So with that, I think I’ll punt this one over to IMHO.

Moving thread from General Questions to In My Humble Opinion.

This article has statistics but does not even attempt to go into the reasons behind them:

These articles all offer opinions on why there is a gender disparity in tech fields:

Technology’s Man Problem

Female IT professionals cope in a male-dominated industry

We Need More Women in Tech: The Data Prove It

Video games? Most girls and women find video games to be boring beyond belief so they go find real things to do instead, but some boys and men enjoy them and then they start tinkering around with the innards of computers and end up in the IT field.
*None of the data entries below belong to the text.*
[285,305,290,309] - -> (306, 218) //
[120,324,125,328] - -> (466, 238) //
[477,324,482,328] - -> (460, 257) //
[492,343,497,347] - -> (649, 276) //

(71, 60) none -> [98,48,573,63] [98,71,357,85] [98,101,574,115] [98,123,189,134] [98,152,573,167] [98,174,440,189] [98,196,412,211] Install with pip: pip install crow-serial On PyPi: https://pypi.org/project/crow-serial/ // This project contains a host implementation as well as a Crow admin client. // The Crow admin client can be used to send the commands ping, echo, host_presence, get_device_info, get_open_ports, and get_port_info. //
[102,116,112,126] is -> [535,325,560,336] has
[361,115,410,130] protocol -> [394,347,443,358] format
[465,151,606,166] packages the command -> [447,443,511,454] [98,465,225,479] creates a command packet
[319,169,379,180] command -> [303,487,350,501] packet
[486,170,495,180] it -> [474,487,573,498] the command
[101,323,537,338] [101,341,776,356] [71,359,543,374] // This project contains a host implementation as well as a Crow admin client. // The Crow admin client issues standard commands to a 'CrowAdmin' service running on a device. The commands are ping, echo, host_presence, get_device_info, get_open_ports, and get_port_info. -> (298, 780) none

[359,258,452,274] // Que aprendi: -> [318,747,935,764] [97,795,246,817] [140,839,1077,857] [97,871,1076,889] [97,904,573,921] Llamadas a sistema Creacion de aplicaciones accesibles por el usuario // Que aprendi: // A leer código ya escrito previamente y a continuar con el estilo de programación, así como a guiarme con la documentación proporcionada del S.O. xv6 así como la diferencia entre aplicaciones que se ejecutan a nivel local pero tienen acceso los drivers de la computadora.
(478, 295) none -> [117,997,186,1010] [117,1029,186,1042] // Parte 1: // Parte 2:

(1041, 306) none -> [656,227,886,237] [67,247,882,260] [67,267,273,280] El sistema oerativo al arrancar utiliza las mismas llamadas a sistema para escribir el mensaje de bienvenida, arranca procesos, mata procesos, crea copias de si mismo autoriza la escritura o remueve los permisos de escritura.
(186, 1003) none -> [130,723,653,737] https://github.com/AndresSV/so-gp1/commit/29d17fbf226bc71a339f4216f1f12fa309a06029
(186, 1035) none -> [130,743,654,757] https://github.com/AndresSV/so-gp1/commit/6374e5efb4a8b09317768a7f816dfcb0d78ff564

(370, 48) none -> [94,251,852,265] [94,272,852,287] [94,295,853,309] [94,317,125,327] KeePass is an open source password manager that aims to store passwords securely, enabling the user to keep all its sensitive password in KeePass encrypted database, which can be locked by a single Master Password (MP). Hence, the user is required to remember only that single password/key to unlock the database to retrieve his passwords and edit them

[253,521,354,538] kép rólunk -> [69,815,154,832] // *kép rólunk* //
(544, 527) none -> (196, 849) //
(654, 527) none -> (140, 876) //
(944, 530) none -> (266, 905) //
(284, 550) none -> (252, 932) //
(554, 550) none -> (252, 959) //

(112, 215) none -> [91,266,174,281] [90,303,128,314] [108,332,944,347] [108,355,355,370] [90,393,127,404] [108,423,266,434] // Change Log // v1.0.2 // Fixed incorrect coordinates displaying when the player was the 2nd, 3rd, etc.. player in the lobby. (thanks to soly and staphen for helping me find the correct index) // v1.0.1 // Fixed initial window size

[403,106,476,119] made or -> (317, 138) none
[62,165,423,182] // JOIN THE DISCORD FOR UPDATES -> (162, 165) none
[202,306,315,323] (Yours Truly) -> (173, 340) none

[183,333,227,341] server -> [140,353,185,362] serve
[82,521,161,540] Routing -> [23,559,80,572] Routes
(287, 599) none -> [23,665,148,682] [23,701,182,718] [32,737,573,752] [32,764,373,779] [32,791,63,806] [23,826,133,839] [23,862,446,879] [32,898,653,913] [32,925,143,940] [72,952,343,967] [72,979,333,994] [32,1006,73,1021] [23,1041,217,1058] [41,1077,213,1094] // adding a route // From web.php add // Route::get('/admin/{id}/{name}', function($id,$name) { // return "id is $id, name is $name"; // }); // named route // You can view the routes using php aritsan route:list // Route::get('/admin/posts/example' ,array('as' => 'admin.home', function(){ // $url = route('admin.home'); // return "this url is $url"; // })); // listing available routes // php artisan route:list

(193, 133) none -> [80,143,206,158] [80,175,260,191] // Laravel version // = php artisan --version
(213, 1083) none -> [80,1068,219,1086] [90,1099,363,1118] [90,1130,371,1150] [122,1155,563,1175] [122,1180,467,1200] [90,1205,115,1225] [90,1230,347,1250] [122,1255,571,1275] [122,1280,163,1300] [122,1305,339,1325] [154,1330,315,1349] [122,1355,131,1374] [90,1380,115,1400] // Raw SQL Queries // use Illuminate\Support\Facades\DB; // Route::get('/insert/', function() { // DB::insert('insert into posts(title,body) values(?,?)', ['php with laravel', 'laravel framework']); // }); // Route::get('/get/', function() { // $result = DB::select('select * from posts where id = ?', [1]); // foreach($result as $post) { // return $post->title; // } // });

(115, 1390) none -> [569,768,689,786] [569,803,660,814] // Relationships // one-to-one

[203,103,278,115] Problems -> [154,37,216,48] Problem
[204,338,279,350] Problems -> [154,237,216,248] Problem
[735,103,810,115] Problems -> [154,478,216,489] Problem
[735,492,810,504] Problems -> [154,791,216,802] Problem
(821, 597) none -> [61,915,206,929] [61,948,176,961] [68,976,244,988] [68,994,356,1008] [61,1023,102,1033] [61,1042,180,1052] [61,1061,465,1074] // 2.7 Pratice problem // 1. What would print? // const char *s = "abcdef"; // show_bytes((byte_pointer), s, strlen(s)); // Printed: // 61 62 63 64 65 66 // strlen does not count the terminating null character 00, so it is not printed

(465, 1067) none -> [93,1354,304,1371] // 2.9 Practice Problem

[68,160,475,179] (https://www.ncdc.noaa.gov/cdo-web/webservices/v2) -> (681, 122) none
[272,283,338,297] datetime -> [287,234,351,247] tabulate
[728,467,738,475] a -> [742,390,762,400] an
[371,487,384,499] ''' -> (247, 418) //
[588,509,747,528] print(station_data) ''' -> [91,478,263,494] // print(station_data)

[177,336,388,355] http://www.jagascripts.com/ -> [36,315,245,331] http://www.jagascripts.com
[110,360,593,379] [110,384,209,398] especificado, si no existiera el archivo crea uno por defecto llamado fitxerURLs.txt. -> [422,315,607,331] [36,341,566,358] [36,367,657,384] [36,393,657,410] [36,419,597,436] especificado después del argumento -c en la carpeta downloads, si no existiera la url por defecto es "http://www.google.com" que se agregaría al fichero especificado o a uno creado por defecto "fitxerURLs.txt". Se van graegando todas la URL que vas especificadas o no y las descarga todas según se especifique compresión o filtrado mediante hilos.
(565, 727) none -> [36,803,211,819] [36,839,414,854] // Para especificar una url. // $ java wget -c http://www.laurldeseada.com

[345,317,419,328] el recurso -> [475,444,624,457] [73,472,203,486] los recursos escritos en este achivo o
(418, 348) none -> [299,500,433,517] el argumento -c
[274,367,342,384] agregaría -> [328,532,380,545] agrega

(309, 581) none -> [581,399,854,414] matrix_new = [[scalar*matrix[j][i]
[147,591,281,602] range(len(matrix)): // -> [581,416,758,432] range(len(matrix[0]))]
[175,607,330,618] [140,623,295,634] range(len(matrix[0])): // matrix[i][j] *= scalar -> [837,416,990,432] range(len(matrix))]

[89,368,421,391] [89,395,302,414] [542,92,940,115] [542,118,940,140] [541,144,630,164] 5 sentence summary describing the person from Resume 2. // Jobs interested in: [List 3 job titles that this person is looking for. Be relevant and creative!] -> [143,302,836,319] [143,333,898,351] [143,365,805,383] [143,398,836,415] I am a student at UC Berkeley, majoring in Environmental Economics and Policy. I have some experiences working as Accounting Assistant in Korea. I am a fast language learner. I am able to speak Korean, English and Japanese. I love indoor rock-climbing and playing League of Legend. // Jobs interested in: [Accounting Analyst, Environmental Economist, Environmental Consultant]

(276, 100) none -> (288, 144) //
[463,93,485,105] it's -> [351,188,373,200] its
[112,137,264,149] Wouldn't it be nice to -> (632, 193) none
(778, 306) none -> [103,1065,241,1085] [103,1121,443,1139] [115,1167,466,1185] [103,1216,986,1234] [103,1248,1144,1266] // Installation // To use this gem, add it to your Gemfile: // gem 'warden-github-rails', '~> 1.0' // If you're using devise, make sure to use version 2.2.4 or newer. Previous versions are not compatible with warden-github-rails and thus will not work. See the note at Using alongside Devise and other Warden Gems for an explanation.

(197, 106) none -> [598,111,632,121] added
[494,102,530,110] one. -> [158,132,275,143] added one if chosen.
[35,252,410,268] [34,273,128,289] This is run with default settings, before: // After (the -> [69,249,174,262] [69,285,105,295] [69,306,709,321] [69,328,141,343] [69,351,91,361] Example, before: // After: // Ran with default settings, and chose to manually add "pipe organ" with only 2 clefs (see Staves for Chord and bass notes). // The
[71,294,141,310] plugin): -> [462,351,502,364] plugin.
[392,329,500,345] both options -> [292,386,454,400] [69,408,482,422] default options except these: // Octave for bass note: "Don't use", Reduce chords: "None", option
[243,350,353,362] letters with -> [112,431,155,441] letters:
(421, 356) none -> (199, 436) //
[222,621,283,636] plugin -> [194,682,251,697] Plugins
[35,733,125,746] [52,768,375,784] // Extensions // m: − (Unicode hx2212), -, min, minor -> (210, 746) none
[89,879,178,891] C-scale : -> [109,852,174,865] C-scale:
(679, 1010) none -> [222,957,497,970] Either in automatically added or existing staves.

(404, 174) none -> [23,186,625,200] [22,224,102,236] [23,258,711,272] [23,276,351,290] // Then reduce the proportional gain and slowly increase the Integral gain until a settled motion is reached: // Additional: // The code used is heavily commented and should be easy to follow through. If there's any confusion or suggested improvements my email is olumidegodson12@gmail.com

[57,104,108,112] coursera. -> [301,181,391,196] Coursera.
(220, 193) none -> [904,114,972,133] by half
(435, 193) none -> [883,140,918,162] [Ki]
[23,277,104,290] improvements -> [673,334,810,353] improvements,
SJW answer: something something patriarchy oppressing women something something prescribed gender roles.

Real answer: men are better at the systemic, logical thinking that is fundamental to computer science.

can’t you even apply a bit of logic to come up with a better answer? I’m far better than 99% of men at logical thinking (have the scores and degrees to prove it) but I find computers to be appallingly boring. I COULD do it, but why? They are just tools. Like hammers. Who cares? Kind of like cars. As long as it runs who cares what is under the hood?
Most probably the real answer revolves around autistic behaviors, which unfortunately afflict many more men than women.

I agree with Rigamarole. On the bell curve of STEM aptitude, the male mean is higher than the female, that’s why.

Sounds entirely too much like “men are smart and woman are stupid” as an explanation.

While I can certainly believe that more men than women have an aptitude or interest in IT the gender ratio seems far too extreme for that. Rather than simply accept it perhaps we should see if there are any other factors influencing who gets into the field and stays there.

I don’t buy that for an instant. There are plenty of careers that split unevenly among the sexes, and almost all of them pretty clearly began as either men’s careers because women weren’t allowed/it wasn’t proper, or women only because it was seen as work that was beneath men. Regardless, men have been the gatekeepers of who was permitted to follow what career until relatively recently.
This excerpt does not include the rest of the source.